Como o humor e a apreciação da
ironia são meios eficazes de eliminar irritações, gostaria de compartilhar uma
reflexão que tive uma vez, que achei engraçada e útil. Ocorreu-me que as
pessoas vêm com tamanhos de calçado diferentes, mas isso não me incomoda. Eles
têm diferentes tamanhos de calças e chapéus. Isso também não me incomoda.
Então, por que eu deveria me preocupar com o fato de as pessoas terem ego de
tamanhos diferentes? Assim como não preciso usar os sapatos dos outros, não
preciso usar os egos dos outros. Posso simplesmente deixá-los usar seus
próprios egos, seja qual for o tamanho. Por que eu deveria considerar
pessoalmente o tamanho do ego de outra pessoa e deixar que isso me incomode? É
deles e somente deles usar. Posso simplesmente deixá-los em paz.

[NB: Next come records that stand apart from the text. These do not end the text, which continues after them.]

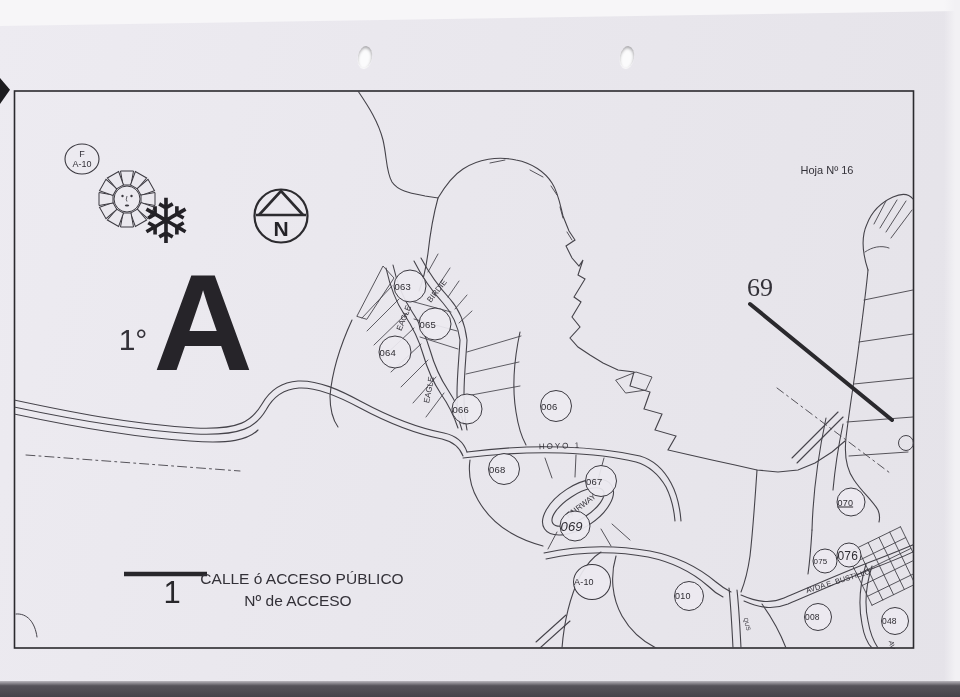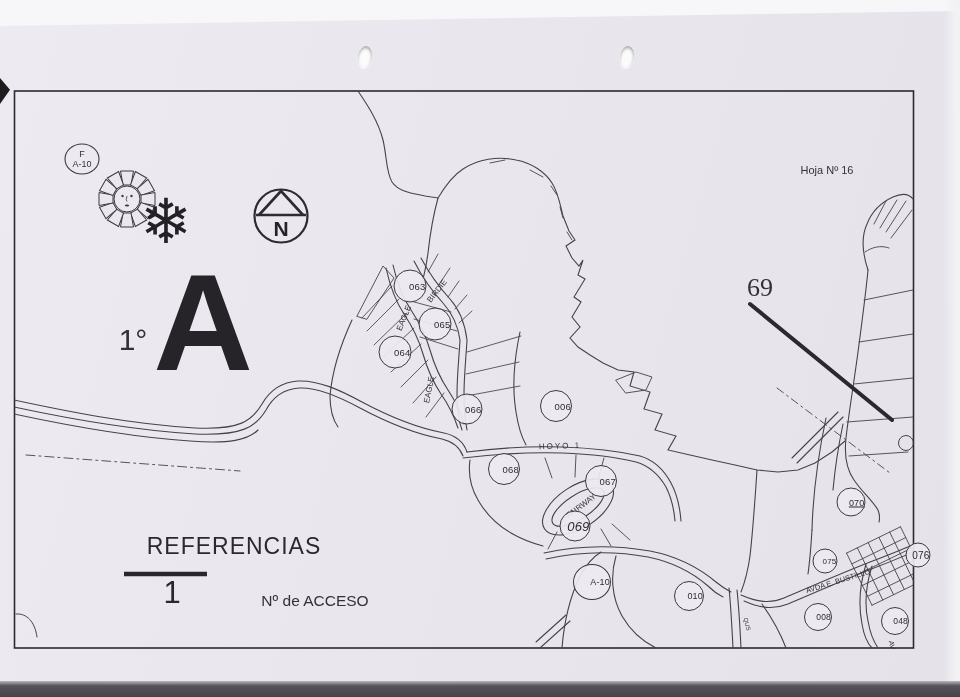--- a/index.html
+++ b/index.html
@@ -21,7 +21,7 @@
   svg.linework{position:absolute;left:0;top:0;}
   .lbl{position:absolute;transform:translate(-50%,-50%);white-space:nowrap;color:#333138;}
   .ac{position:absolute;transform:translate(-50%,-50%);border:1.3px solid #3c3a41;border-radius:50%;
-      display:flex;align-items:center;justify-content:flex-end;
+      display:flex;align-items:center;justify-content:flex-start;
       background:rgba(236,234,240,.93);color:#2e2c32;font-weight:500;letter-spacing:.2px;}
   .zone-a{font-weight:bold;color:#262429;}
   .two-line{display:flex;flex-direction:column;align-items:center;line-height:1.15;}

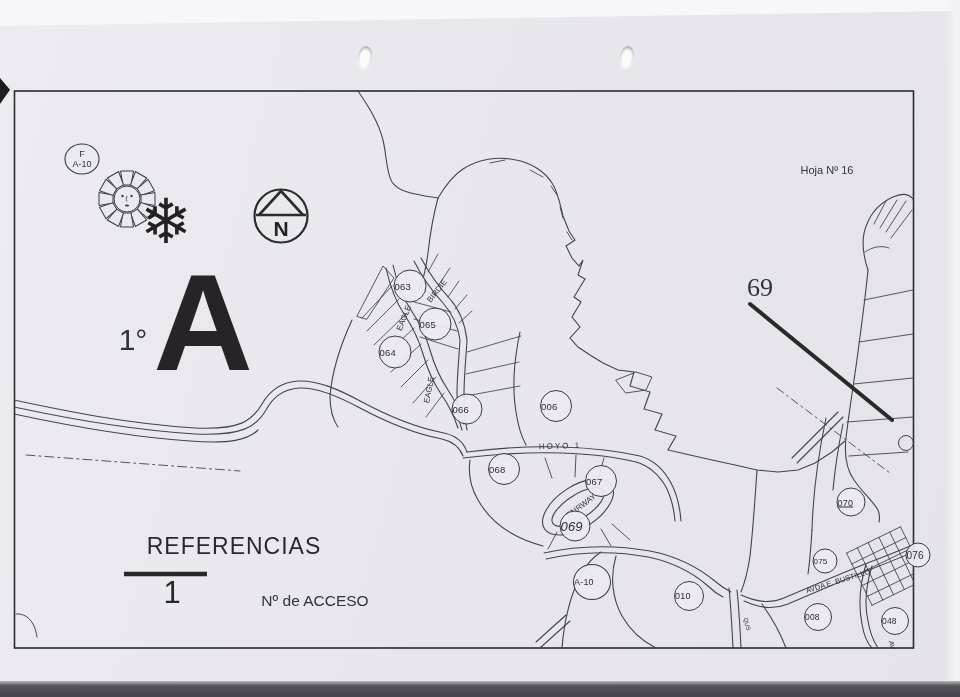--- a/index.html
+++ b/index.html
@@ -217,7 +217,6 @@
   <div class="lbl" style="left:281px;top:229px;font-size:21px;font-weight:bold;color:#232227;">N</div>
   <div class="lbl" style="left:166px;top:221px;font-size:62px;color:#232126;">❄</div>
 
-  <div class="lbl" style="left:234px;top:546px;font-size:23px;letter-spacing:1px;color:#2b292f;">REFERENCIAS</div>
   <div class="lbl" style="left:172px;top:593px;font-size:31px;color:#28272b;">1</div>
   <div class="lbl" style="left:298px;top:601px;font-size:15.5px;margin-left:17px;">Nº de ACCESO</div>
 

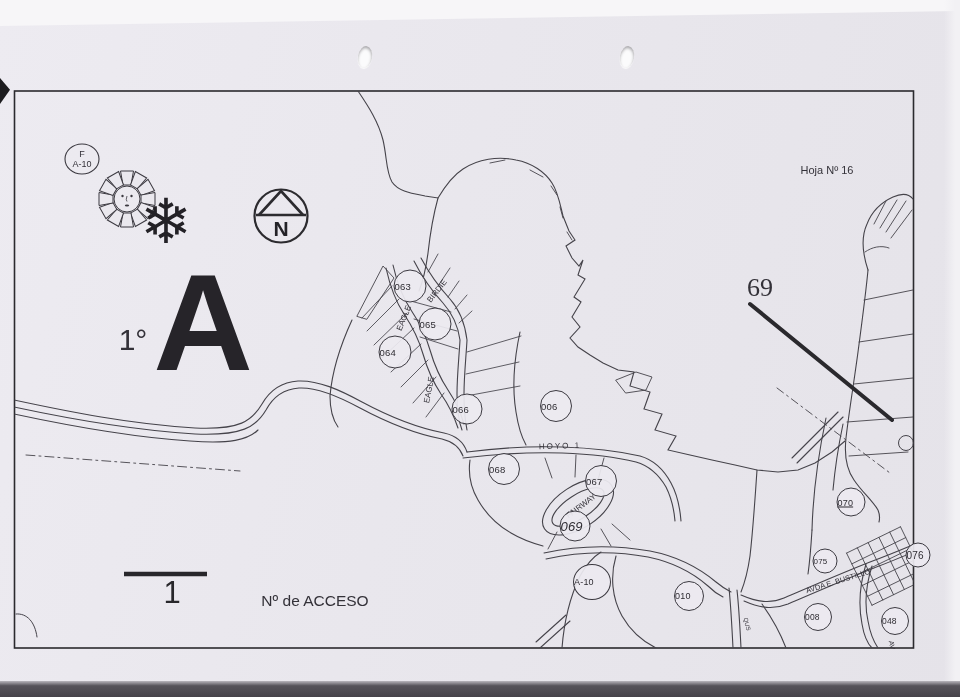--- a/index.html
+++ b/index.html
@@ -259,7 +259,7 @@
   <div class="ac" style="left:825px;top:561px;width:23px;height:23px;font-size:8px;">
       <span>075</span>
     </div>
-  <div class="ac" style="left:918px;top:555px;width:23px;height:23px;font-size:10px;">
+  <div class="ac" style="left:849px;top:555px;width:23px;height:23px;font-size:12px;">
       <span>076</span>
     </div>
   <div class="ac" style="left:592px;top:582px;width:36px;height:34px;font-size:9px;">

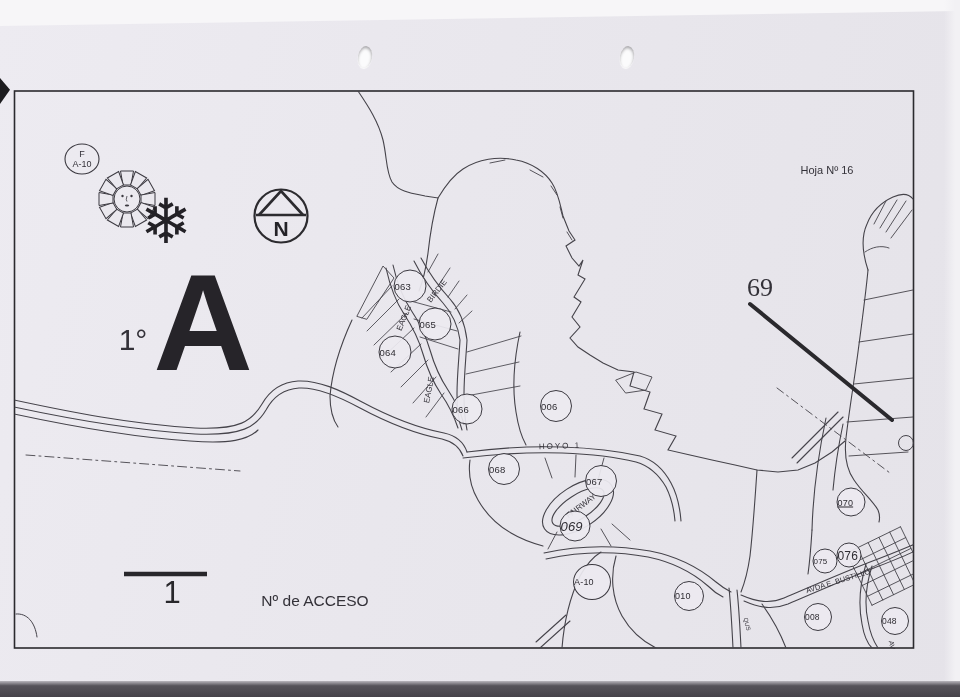--- a/index.html
+++ b/index.html
@@ -218,6 +218,7 @@
   <div class="lbl" style="left:166px;top:221px;font-size:62px;color:#232126;">❄</div>
 
   <div class="lbl" style="left:172px;top:593px;font-size:31px;color:#28272b;">1</div>
+  <div class="lbl" style="left:302px;top:579px;font-size:15.5px;">CALLE ó ACCESO PÚBLICO</div>
   <div class="lbl" style="left:298px;top:601px;font-size:15.5px;margin-left:17px;">Nº de ACCESO</div>
 
   <div class="lbl" style="left:404px;top:318px;font-size:8px;transform:translate(-50%,-50%) rotate(-68deg);">EAGLE</div>

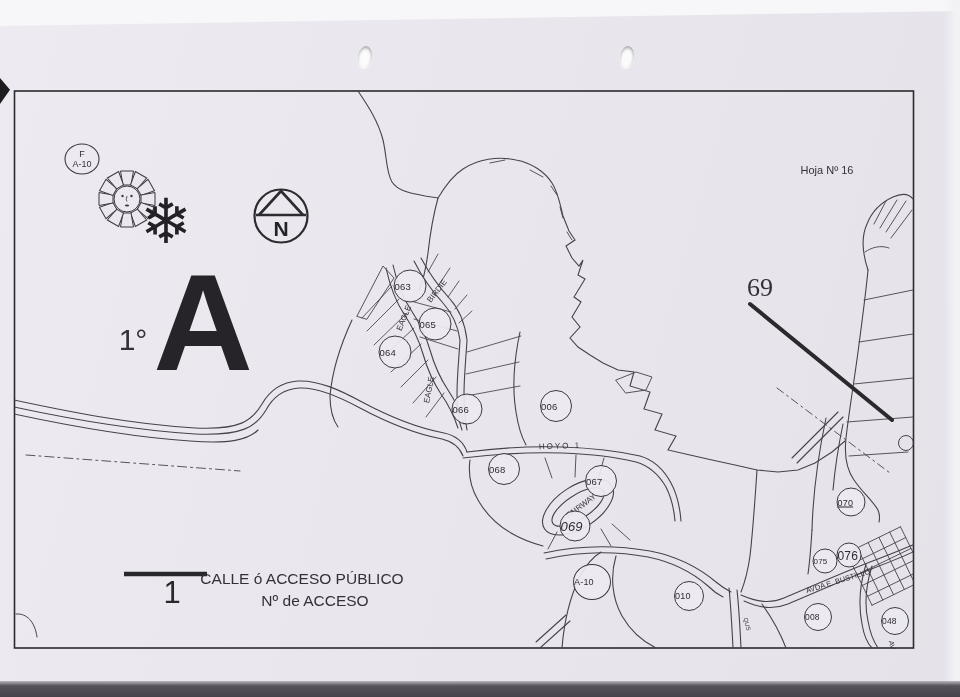--- a/index.html
+++ b/index.html
@@ -219,7 +219,7 @@
 
   <div class="lbl" style="left:172px;top:593px;font-size:31px;color:#28272b;">1</div>
   <div class="lbl" style="left:302px;top:579px;font-size:15.5px;">CALLE ó ACCESO PÚBLICO</div>
-  <div class="lbl" style="left:298px;top:601px;font-size:15.5px;margin-left:17px;">Nº de ACCESO</div>
+  <div class="lbl" style="left:298px;top:601px;font-size:15.5px;">Nº de ACCESO</div>
 
   <div class="lbl" style="left:404px;top:318px;font-size:8px;transform:translate(-50%,-50%) rotate(-68deg);">EAGLE</div>
   <div class="lbl" style="left:437px;top:291px;font-size:8px;transform:translate(-50%,-50%) rotate(-52deg);">BIRDIE</div>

O tamanho do ego de outra pessoa
pode fazer você se sentir muito incomodado e desconfortável. Mas se você
encontrar outras maneiras de encarar sua irritação, especialmente usando o
humor, terá mais chances de ser paciente. Desta forma, a sua paciência aumentará
não só em situações triviais, mas também em situações graves onde o humor e a
ironia são mais difíceis de encontrar.
Extraído de Coração Pacífico: A Prática Budista da
Paciência por Dzigar Kongtrul © 2020. Reimpresso com permissão da Shambhala
Publications .
Traduzido com
Google Tradutor
[2] Dzigar Kongtrul Rinpoche é autor e fundador da Mangala Shri Bhuti, uma
organização da linhagem Longchen Nyingtik do budismo tibetano.